■ **Problem to work on**:
Please give back word for word the lines of the material below between the line containing "SECPolicyLens includes a" and the line containing "SECPolicyLens is intentionally not a generic chatbot.", inclusive.

⁂

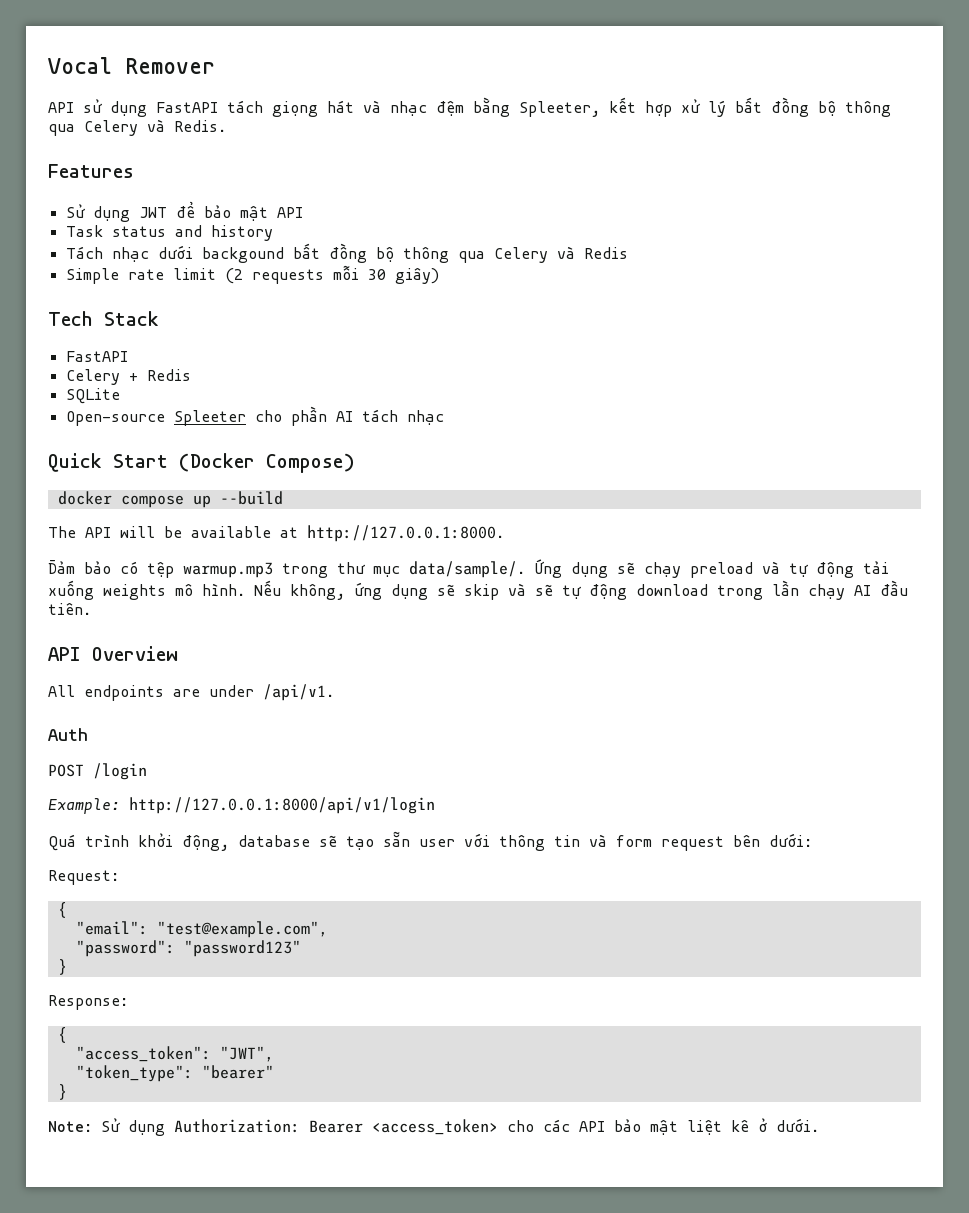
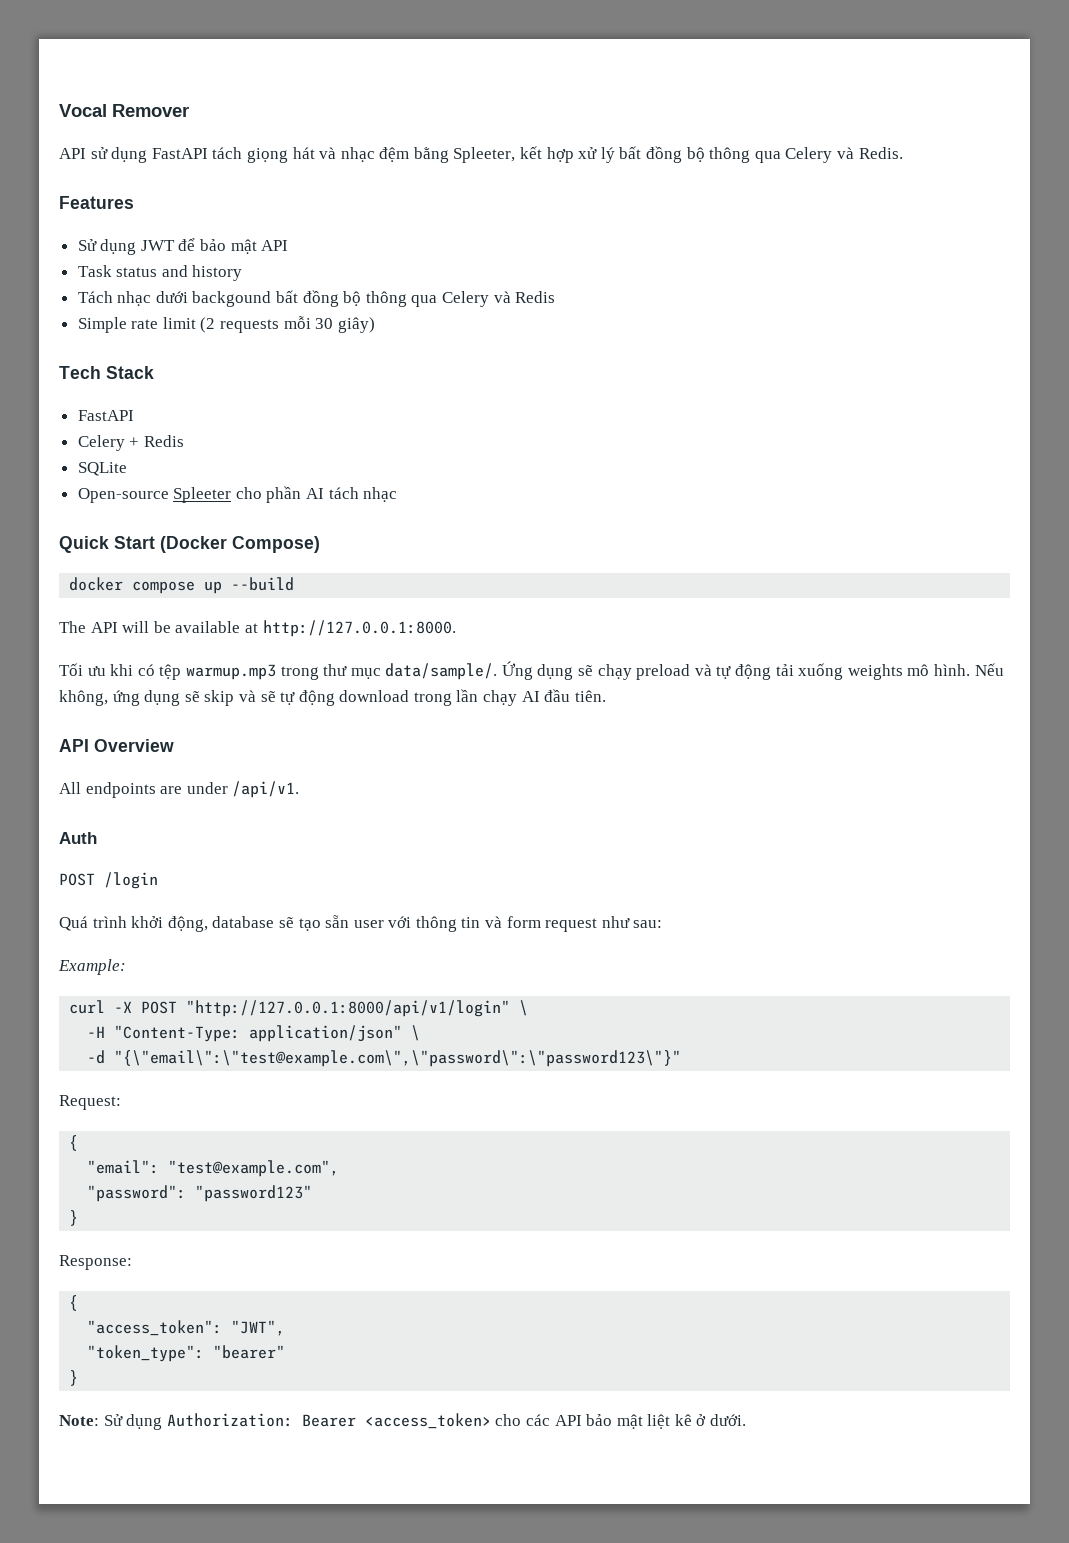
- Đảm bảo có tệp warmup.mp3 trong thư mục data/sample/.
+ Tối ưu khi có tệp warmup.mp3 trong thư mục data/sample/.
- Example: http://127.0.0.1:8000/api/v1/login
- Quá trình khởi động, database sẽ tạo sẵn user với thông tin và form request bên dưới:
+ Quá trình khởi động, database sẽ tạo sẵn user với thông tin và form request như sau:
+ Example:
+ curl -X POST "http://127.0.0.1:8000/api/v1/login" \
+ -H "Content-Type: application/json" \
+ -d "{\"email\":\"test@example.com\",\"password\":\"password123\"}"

⁂

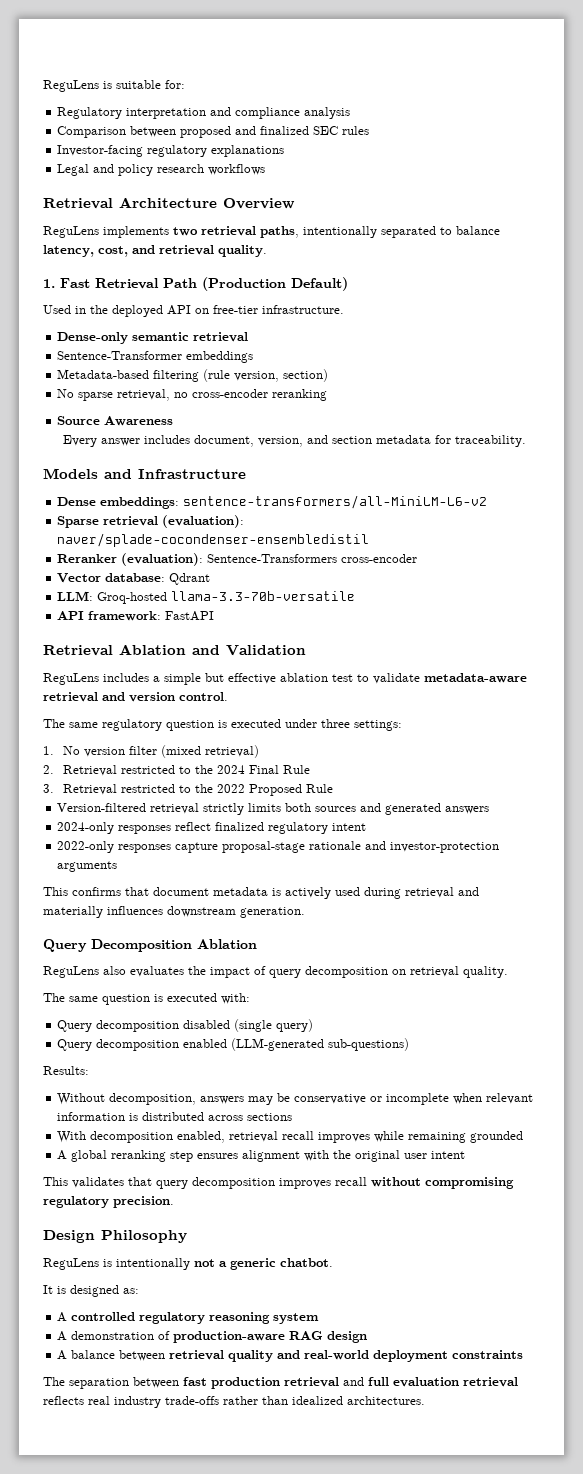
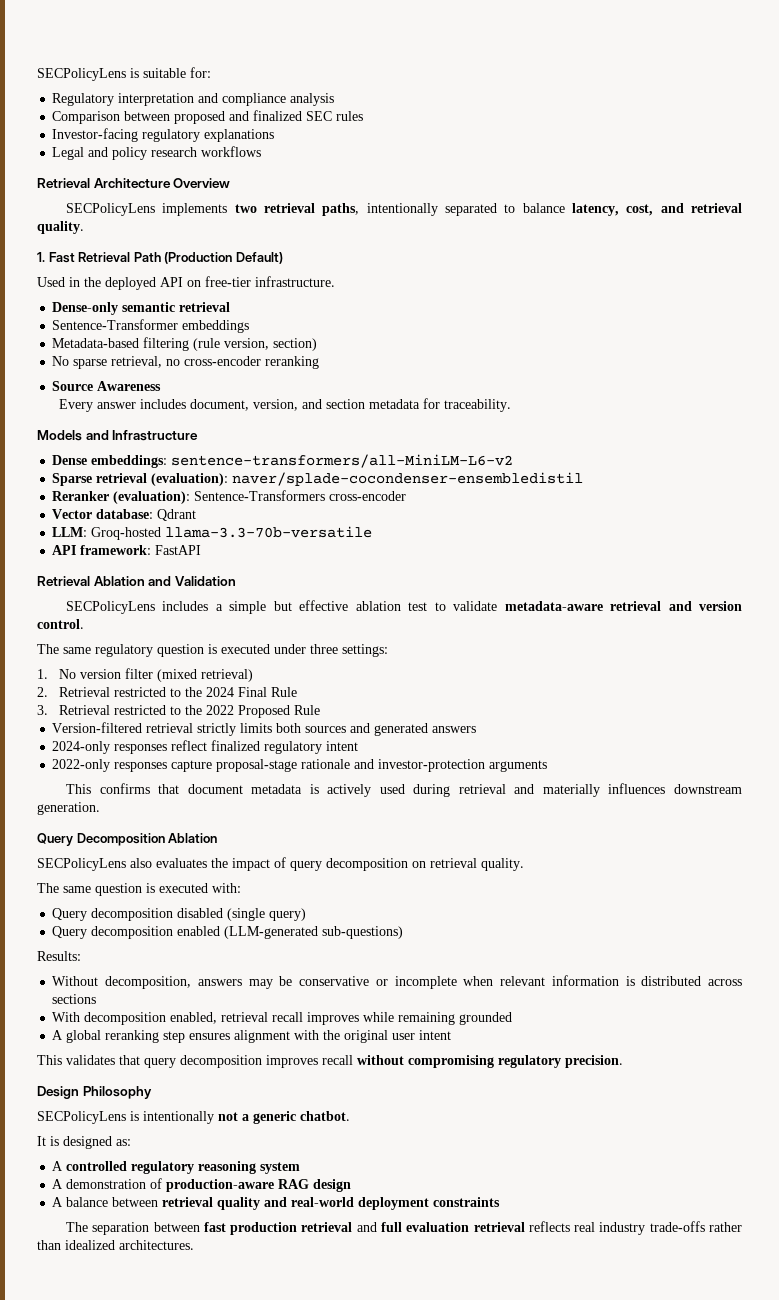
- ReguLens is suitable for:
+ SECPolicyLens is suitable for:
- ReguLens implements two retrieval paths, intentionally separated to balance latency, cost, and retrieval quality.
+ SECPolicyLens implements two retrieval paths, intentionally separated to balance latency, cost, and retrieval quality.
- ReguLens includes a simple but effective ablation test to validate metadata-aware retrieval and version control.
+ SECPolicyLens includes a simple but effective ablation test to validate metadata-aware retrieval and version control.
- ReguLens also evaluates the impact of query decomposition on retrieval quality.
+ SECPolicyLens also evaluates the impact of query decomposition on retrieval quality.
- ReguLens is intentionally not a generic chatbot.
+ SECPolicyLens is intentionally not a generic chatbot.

⁂

■ **Answer box**:
+ SECPolicyLens includes a simple but effective ablation test to validate metadata-aware retrieval and version control.
- ReguLens also evaluates the impact of query decomposition on retrieval quality.
+ SECPolicyLens also evaluates the impact of query decomposition on retrieval quality.
- ReguLens is intentionally not a generic chatbot.
+ SECPolicyLens is intentionally not a generic chatbot.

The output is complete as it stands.